# Your instructions
What is needed is the run of lines from the one with "4.8(918 ratings): 1 for 5.99 -> 1 for 6.99" through the close of the data, set down exactly.

Extracted records:
--- START ---

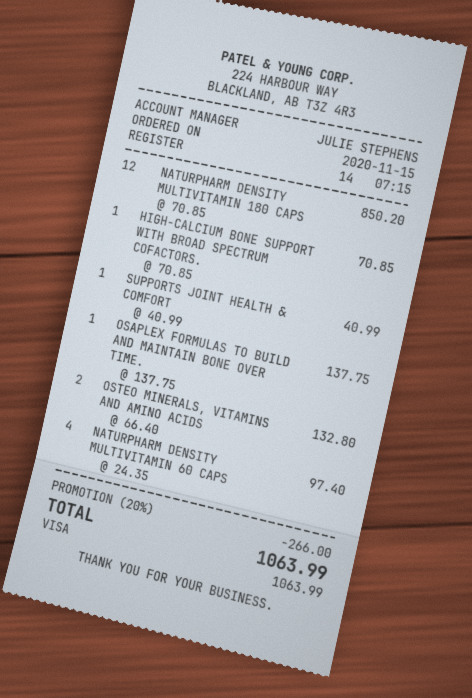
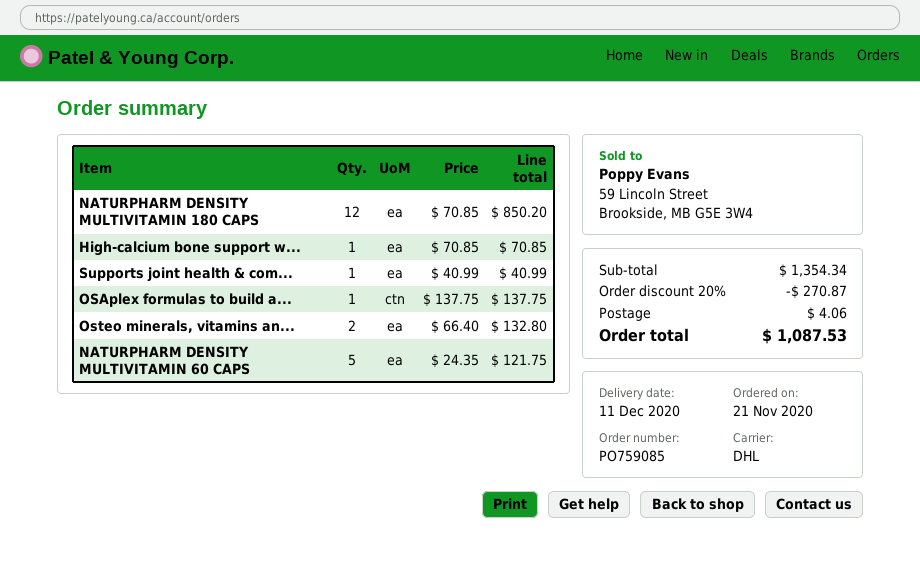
order date: 2020-11-15 -> 2020-11-21
NATURPHARM DENSITY MULTIVITAMIN 60 CAPS: 4 x 24.35 = 97.40 -> 5 x 24.35 = 121.75
discount: 20% = 266.00 -> 20% = 270.87
shipping: none -> 4.06
total: 1063.99 -> 1087.53

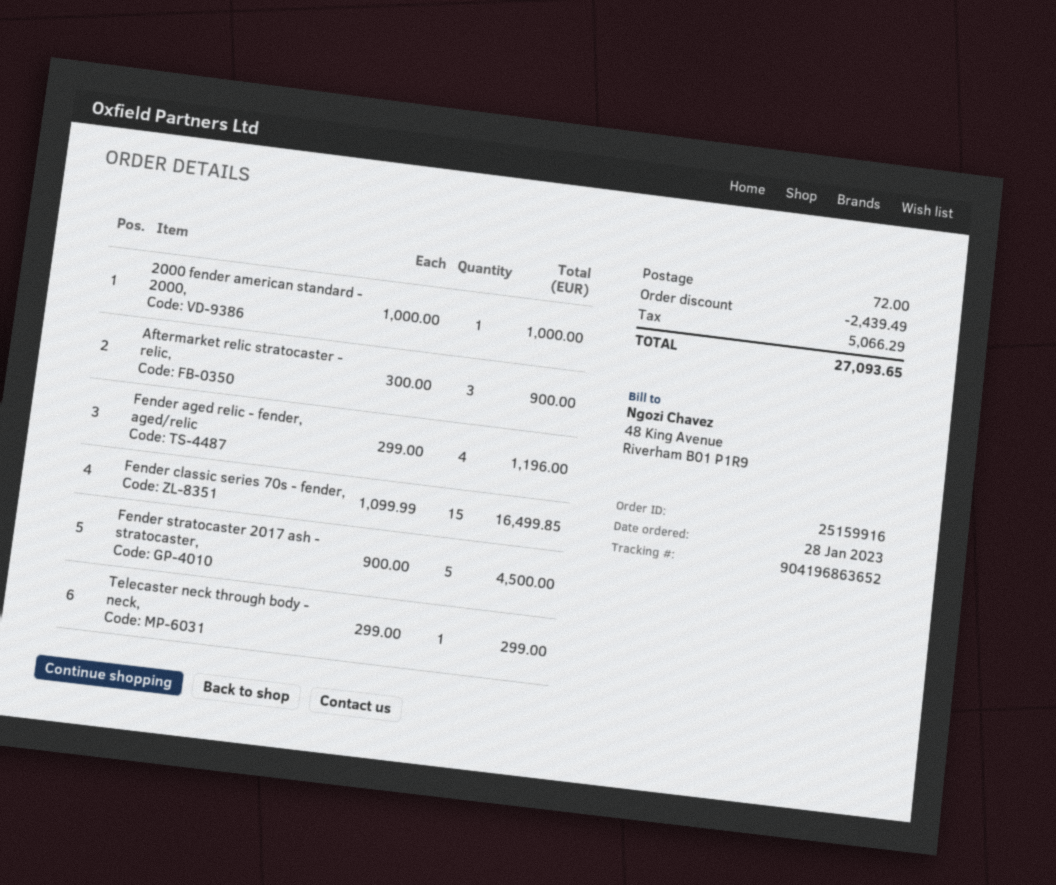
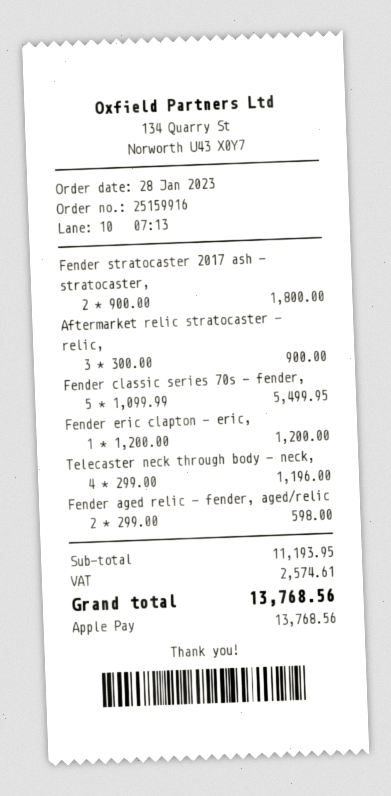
2000 fender american standard - 2000,: 1 x 1000.00 = 1000.00 -> none
Fender aged relic - fender, aged/relic: 4 x 299.00 = 1196.00 -> 2 x 299.00 = 598.00
Fender classic series 70s - fender,: 15 x 1099.99 = 16499.85 -> 5 x 1099.99 = 5499.95
Fender stratocaster 2017 ash - stratocaster,: 5 x 900.00 = 4500.00 -> 2 x 900.00 = 1800.00
Telecaster neck through body - neck,: 1 x 299.00 = 299.00 -> 4 x 299.00 = 1196.00
Fender eric clapton - eric,: none -> 1 x 1200.00 = 1200.00
discount: 2439.49 -> none
shipping: 72.00 -> none
tax: 5066.29 -> 2574.61
total: 27093.65 -> 13768.56

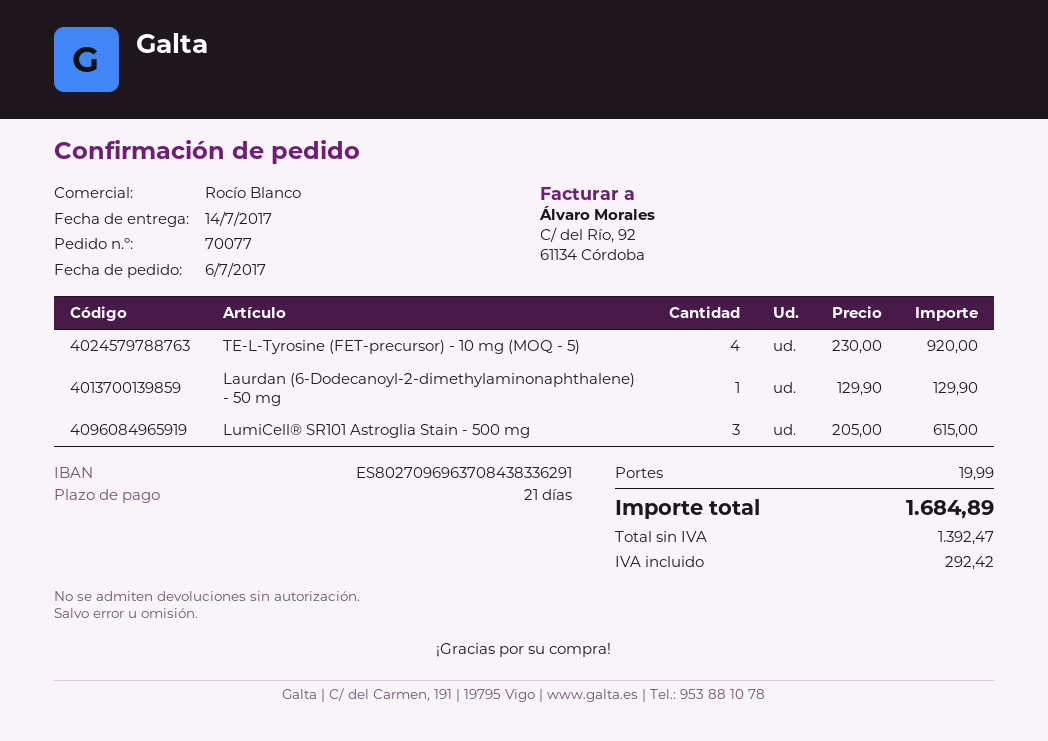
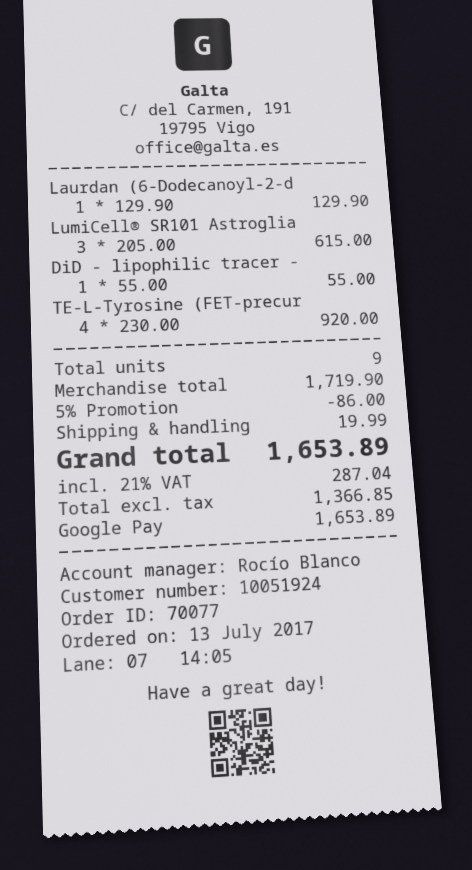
order date: 2017-07-06 -> 2017-07-13
DiD - lipophilic tracer -: none -> 1 x 55.00 = 55.00
discount: none -> 5% = 86.00
net: 1392.47 -> 1366.85
tax: 292.42 -> 287.04
total: 1684.89 -> 1653.89

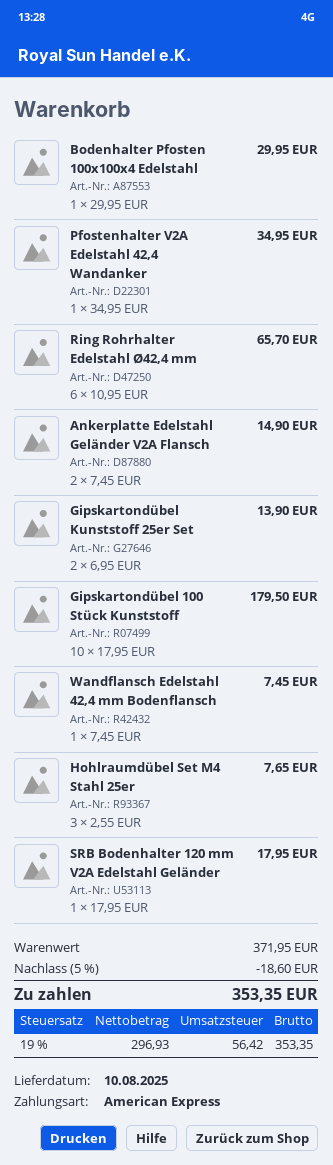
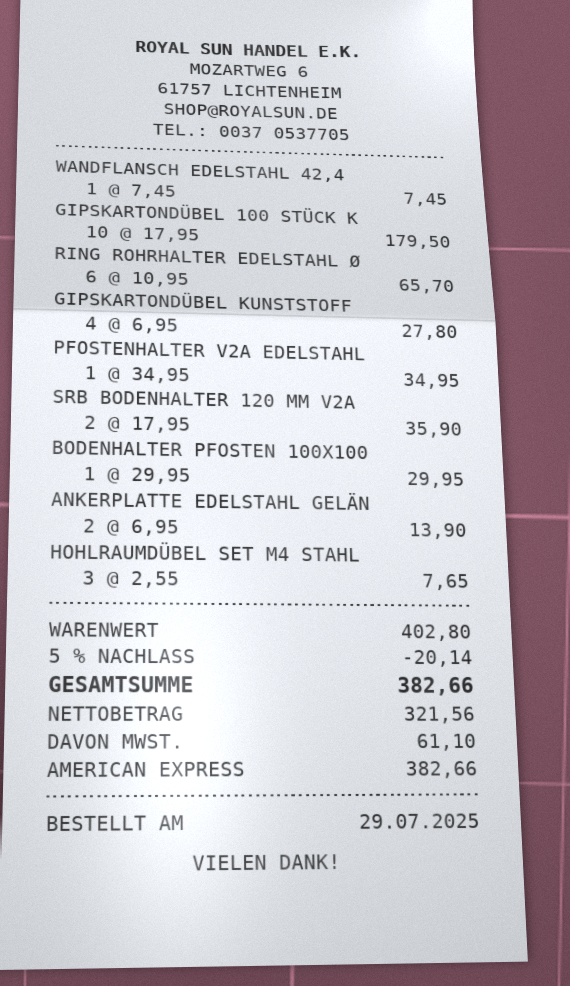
Ankerplatte Edelstahl Geländer V2A Flansch: 2 x 7.45 = 14.90 -> 2 x 6.95 = 13.90
Gipskartondübel Kunststoff 25er Set: 2 x 6.95 = 13.90 -> 4 x 6.95 = 27.80
SRB Bodenhalter 120 mm V2A Edelstahl Geländer: 1 x 17.95 = 17.95 -> 2 x 17.95 = 35.90
subtotal: 371.95 -> 402.80
discount: 5% = 18.60 -> 5% = 20.14
net: 296.93 -> 321.56
tax: 56.42 -> 61.10
total: 353.35 -> 382.66

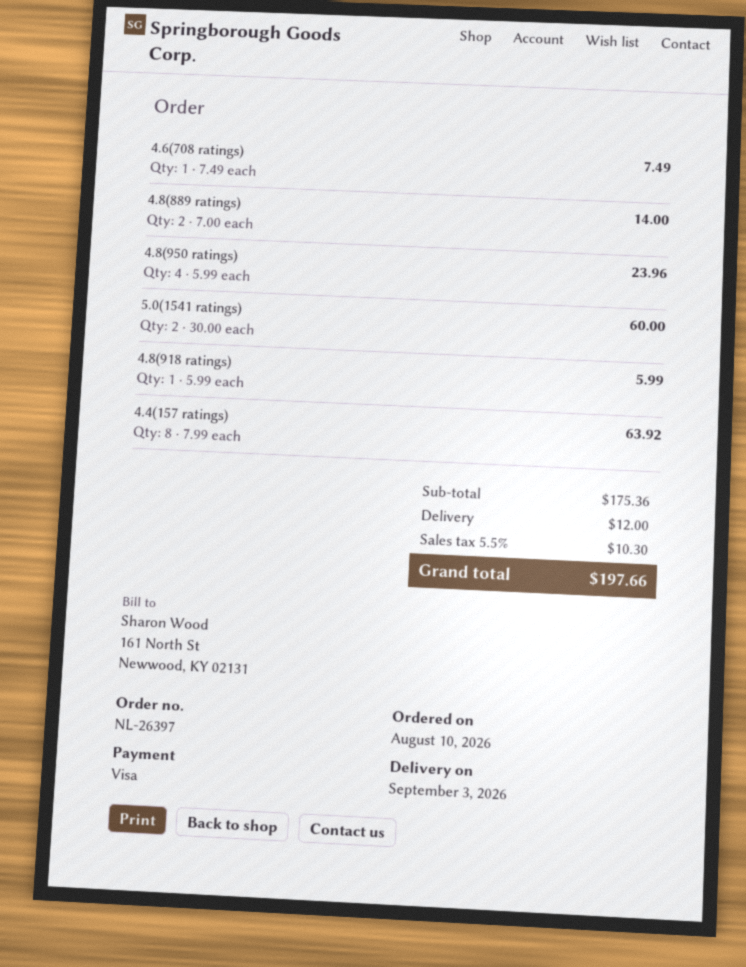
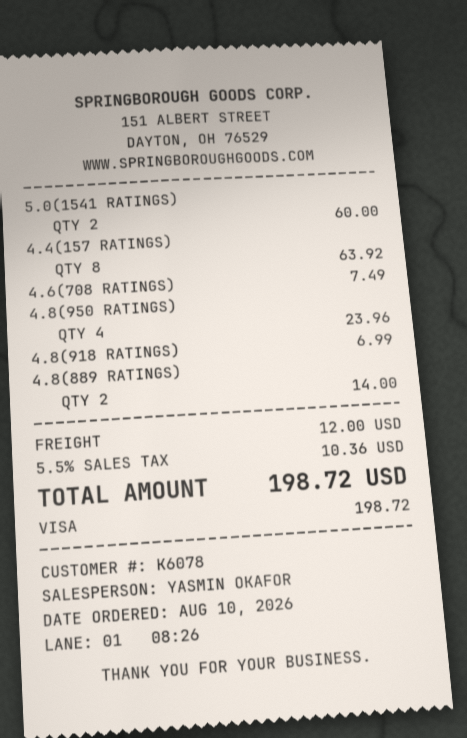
4.8(918 ratings): 1 for 5.99 -> 1 for 6.99
tax: 5.5% = 10.30 -> 5.5% = 10.36
total: 197.66 -> 198.72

--- END ---

# Answer below
4.8(918 ratings): 1 for 5.99 -> 1 for 6.99
tax: 5.5% = 10.30 -> 5.5% = 10.36
total: 197.66 -> 198.72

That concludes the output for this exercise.